Copy every line in the listing that contains "output".

[Opening MATERIAL SHOWN section]

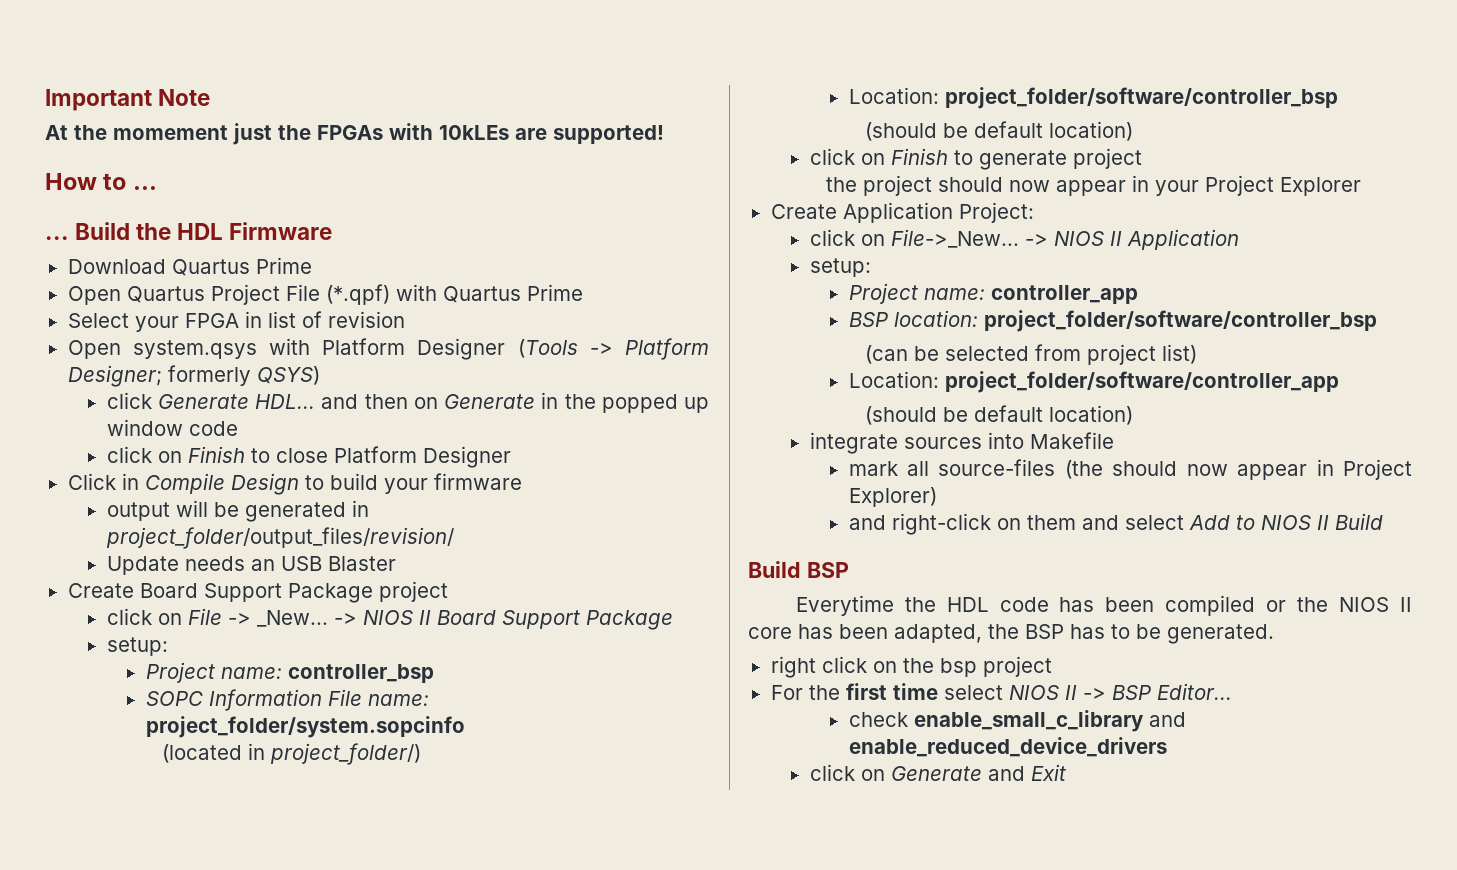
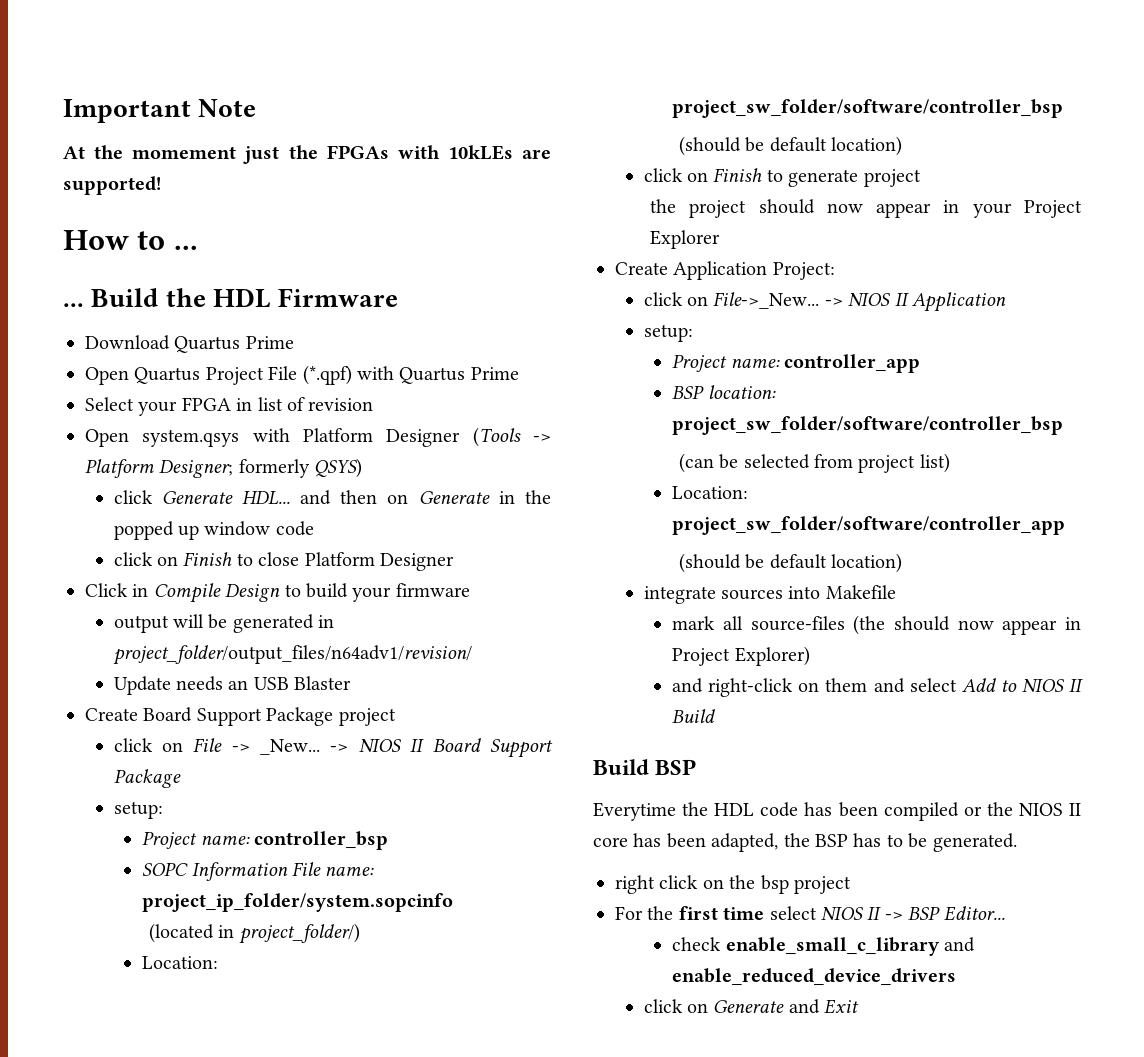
- output will be generated in project_folder/output_files/revision/
+ output will be generated in project_folder/output_files/n64adv1/revision/
- SOPC Information File name: project_folder/system.sopcinfo
+ SOPC Information File name: project_ip_folder/system.sopcinfo
- Location: project_folder/software/controller_bsp
+ Location: project_sw_folder/software/controller_bsp
- BSP location: project_folder/software/controller_bsp
+ BSP location: project_sw_folder/software/controller_bsp
- Location: project_folder/software/controller_app
+ Location: project_sw_folder/software/controller_app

[Closing MATERIAL SHOWN section]

▶ RESULT OF THIS TASK:
- output will be generated in project_folder/output_files/revision/
+ output will be generated in project_folder/output_files/n64adv1/revision/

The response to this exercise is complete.